According the New Republic, which is documenting the latest fight between the WH and the Banks to get Financial Reform through the Congress, there's several things going on behind the scenes. The banks are offering big concessions in terms of allowing an independent consumer protection agency if derivatives and other areas allow loopholes.
The WH appears to be having none of that.
WH and Big Banks
The banks are expecting reform to water down as the process continues, they want a "bipartisan" bill. We just need to pressure one or two senators, and the WH thinks that they already have them.
In the end, though, the most reliable guide to what’s likely to happen is discerning who has leverage. And, even once you strip away all the rhetoric and the personal narratives, it’s clearly the Democrats who have it. The outcome the industry fears most is that Democrats pass a tough bill on an overwhelmingly partisan vote, isolating Republicans as reflexive defenders of Wall Street. “Everyone in the industry, their line is very simple,” says another administration official. “They want a bipartisan bill.”
According to this same official, the administration doesn’t expect to have trouble finding one or two Republican senators to break a filibuster, even for a hawkish bill. “Frankly there’s a category of [Republican] who is fed up with the party on the issue. They’ve told me so privately,” the official says. “They don’t want to be caught on wrong side of it.” Which means Democrats have the ability to force Wall Street to move their way—not just on the consumer agency, but across the board. The only question is whether they use it.

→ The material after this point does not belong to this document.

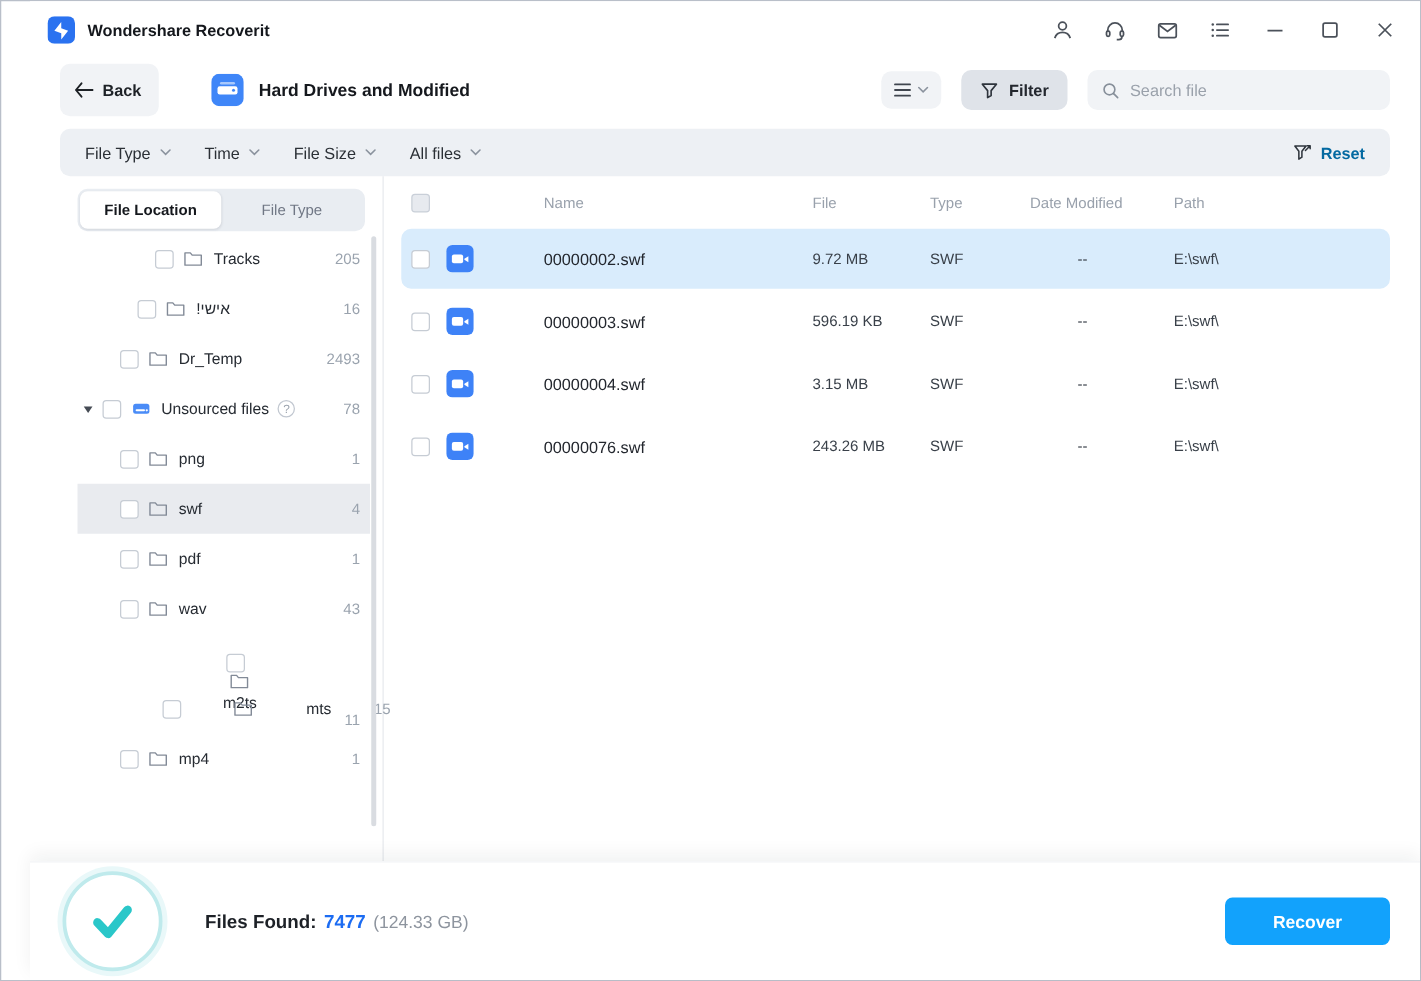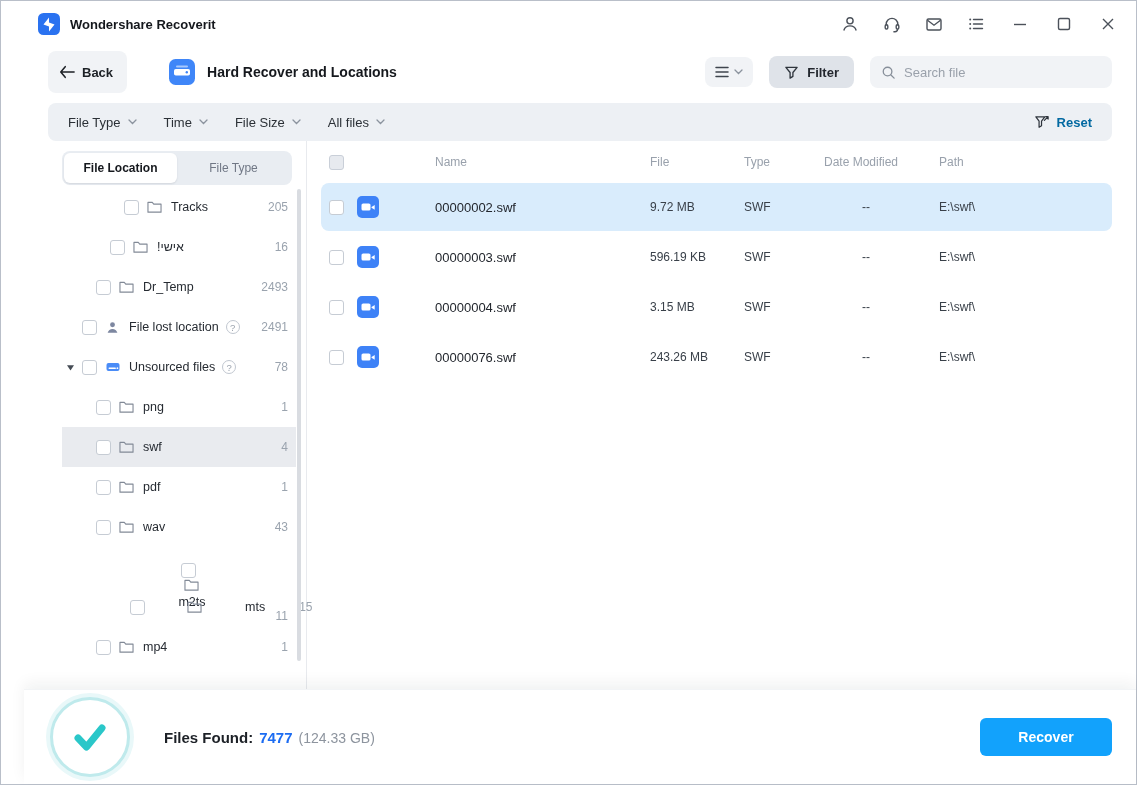"Hard Recover and Locations" span.page-title { text: Recover and Locations -> Drives and Modified }
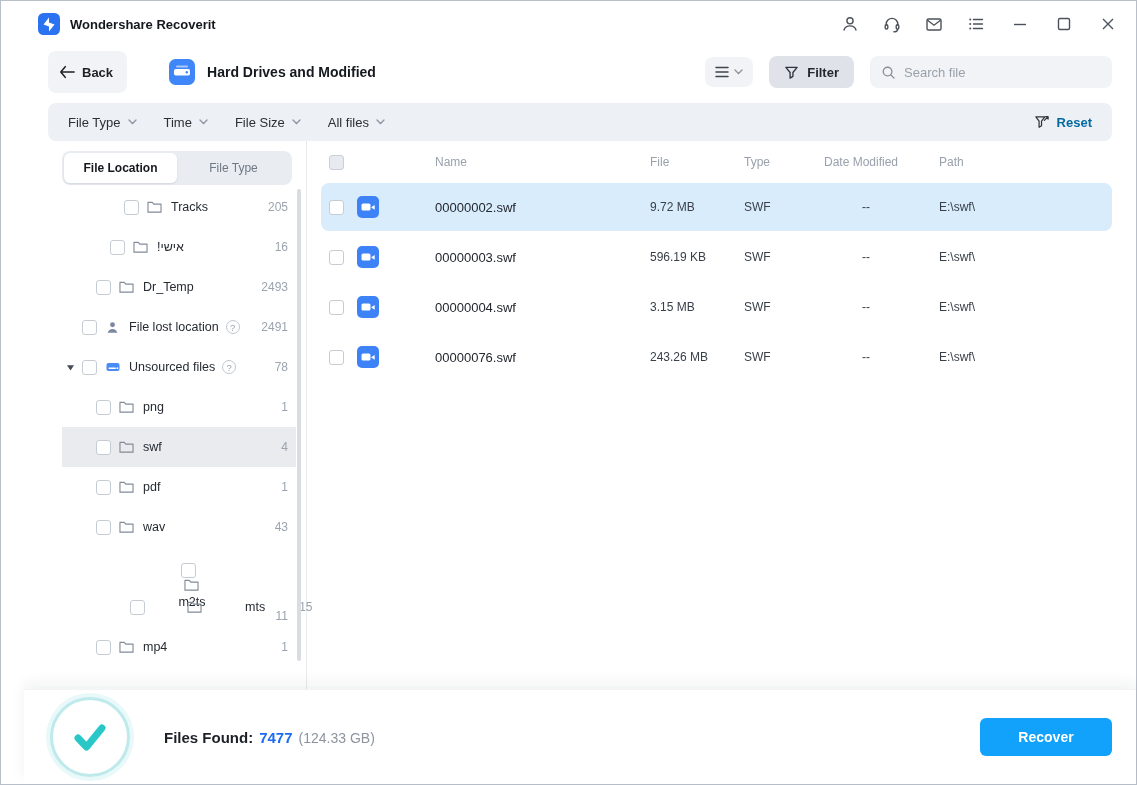"File lost location" div.tree-row { html: <div> <span> <svg> <path></path> </svg> </span> <span></span> <span> <svg> <circle></circle> <path></path> </svg> </span> <span>File lost location</span> <span></span> <span>2491</span> </div> -> none }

The industry thinks that the strong language that Dodd placed on Derivatives is just a placeholder language for Blanche Lincoln and Saxby Chambliss' agriculture division. Of course Dodd doesn't have to accept it, and there's more indication that he might not.
And, yet, when you talk to industry representatives, they don’t appear overly troubled by the recent turn of events. Most continue to regard the derivatives provision in Dodd’s bill as a placeholder, which will almost certainly be nudged aside by a compromise negotiated by Democrat Blanche Lincoln and Republican Saxby Chambliss. (The two senators run the Agriculture Committee, which shares jurisdiction over derivatives.) As one lawyer involved in the derivatives industry told me last week, “If they try to push the Dodd bill as currently written on derivatives—it can’t fly.”
What explains the serene confidence? “Derivatives is the tail on this dog,” the lawyer continued. “It’s not what’s going to drive the bill through Congress. Nor is it the filibuster point. Other stuff makes a lot more noise.” The bottom line, this person concluded, is that voters just aren’t very invested in the details of derivatives reform, and so it’s hard to believe the Democrats will be, too: “Words on the page are not that critical to the public. … The public just wants to see something done here. … To some extent, passing a bill [whatever the details] will be marketed as a success.”
If this lawyer for the Banking industry thinks that the public isn't interested in DERIVATIVES, as that may have been the prominent cause of the crisis, they have another thing coming. But what they're counting on, first and foremost is for folks to ignore that part of the legislation and focus on the ban on proprietary trading and the consumer protection agency.
We can't let that happen. If that Lincoln/Chambliss language is abysmal (and all signs are pointing that it will be), then we must fight for the Dodd language or better. Derivatives are a key part of the equation. In fact, any watering down should be alerted to immediately with a call to actually did it.
This is a call to arms. If the WH insists on fighting for these reforms, they need to have backup.